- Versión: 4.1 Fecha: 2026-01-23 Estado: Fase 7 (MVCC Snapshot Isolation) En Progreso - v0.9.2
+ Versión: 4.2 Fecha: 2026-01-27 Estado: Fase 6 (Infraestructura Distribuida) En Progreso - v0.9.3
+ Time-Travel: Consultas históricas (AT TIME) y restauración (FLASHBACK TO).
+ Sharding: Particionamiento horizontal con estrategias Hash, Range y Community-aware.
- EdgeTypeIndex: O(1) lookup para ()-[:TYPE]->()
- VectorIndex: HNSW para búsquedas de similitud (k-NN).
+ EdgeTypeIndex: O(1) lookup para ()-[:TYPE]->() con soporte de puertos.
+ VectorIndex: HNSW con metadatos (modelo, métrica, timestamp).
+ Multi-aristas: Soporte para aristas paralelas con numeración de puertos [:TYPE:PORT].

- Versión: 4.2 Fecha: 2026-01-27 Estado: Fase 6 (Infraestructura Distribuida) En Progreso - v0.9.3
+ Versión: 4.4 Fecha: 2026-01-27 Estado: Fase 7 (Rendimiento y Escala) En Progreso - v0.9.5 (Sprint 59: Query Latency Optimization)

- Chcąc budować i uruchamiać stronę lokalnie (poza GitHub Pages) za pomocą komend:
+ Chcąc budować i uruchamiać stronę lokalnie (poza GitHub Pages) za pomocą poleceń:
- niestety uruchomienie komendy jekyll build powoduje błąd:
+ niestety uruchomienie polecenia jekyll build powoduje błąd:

---*---

WHAT YOU HAVE TO DO. The answer should be the entries, given again without a single difference.

TASK RESPONSE.
- Versión: 4.1 Fecha: 2026-01-23 Estado: Fase 7 (MVCC Snapshot Isolation) En Progreso - v0.9.2
+ Versión: 4.2 Fecha: 2026-01-27 Estado: Fase 6 (Infraestructura Distribuida) En Progreso - v0.9.3
+ Time-Travel: Consultas históricas (AT TIME) y restauración (FLASHBACK TO).
+ Sharding: Particionamiento horizontal con estrategias Hash, Range y Community-aware.
- EdgeTypeIndex: O(1) lookup para ()-[:TYPE]->()
- VectorIndex: HNSW para búsquedas de similitud (k-NN).
+ EdgeTypeIndex: O(1) lookup para ()-[:TYPE]->() con soporte de puertos.
+ VectorIndex: HNSW con metadatos (modelo, métrica, timestamp).
+ Multi-aristas: Soporte para aristas paralelas con numeración de puertos [:TYPE:PORT].

- Versión: 4.2 Fecha: 2026-01-27 Estado: Fase 6 (Infraestructura Distribuida) En Progreso - v0.9.3
+ Versión: 4.4 Fecha: 2026-01-27 Estado: Fase 7 (Rendimiento y Escala) En Progreso - v0.9.5 (Sprint 59: Query Latency Optimization)

- Chcąc budować i uruchamiać stronę lokalnie (poza GitHub Pages) za pomocą komend:
+ Chcąc budować i uruchamiać stronę lokalnie (poza GitHub Pages) za pomocą poleceń:
- niestety uruchomienie komendy jekyll build powoduje błąd:
+ niestety uruchomienie polecenia jekyll build powoduje błąd:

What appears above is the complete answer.